• **Task prompt**
Leave out any pictures and transcribe all other data below exactly.

• **Data shown**
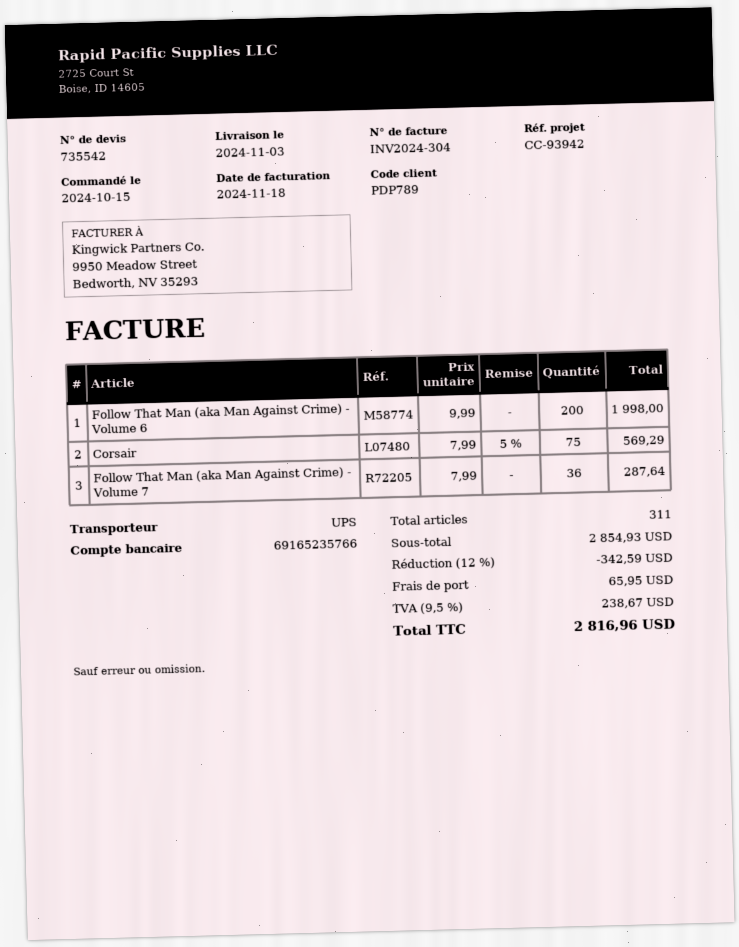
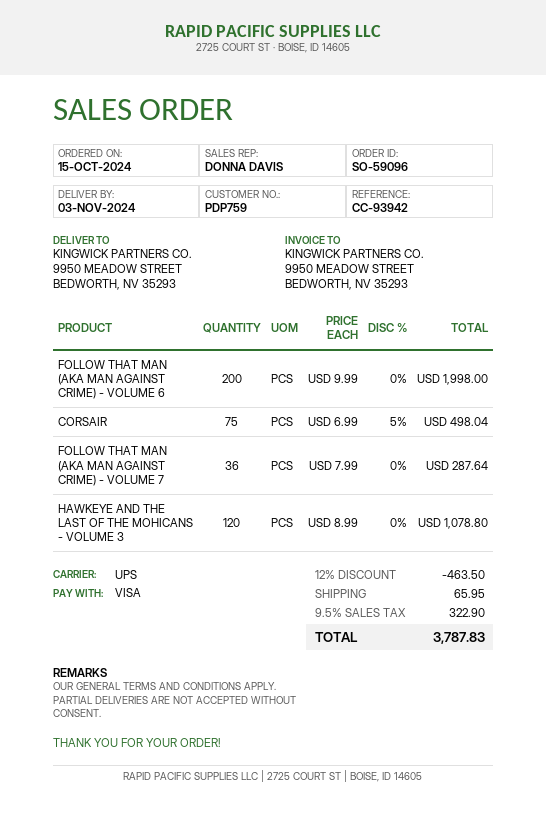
customer number: PDP789 -> PDP759
Corsair: 75 x 7.99 - 5% = 569.29 -> 75 x 6.99 - 5% = 498.04
HAWKEYE AND THE LAST OF THE MOHICANS - VOLUME 3: none -> 120 x 8.99 = 1078.80
discount: 12% = 342.59 -> 12% = 463.50
tax: 9.5% = 238.67 -> 9.5% = 322.90
total: 2816.96 -> 3787.83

• **Output of the task**
customer number: PDP789 -> PDP759
Corsair: 75 x 7.99 - 5% = 569.29 -> 75 x 6.99 - 5% = 498.04
HAWKEYE AND THE LAST OF THE MOHICANS - VOLUME 3: none -> 120 x 8.99 = 1078.80
discount: 12% = 342.59 -> 12% = 463.50
tax: 9.5% = 238.67 -> 9.5% = 322.90
total: 2816.96 -> 3787.83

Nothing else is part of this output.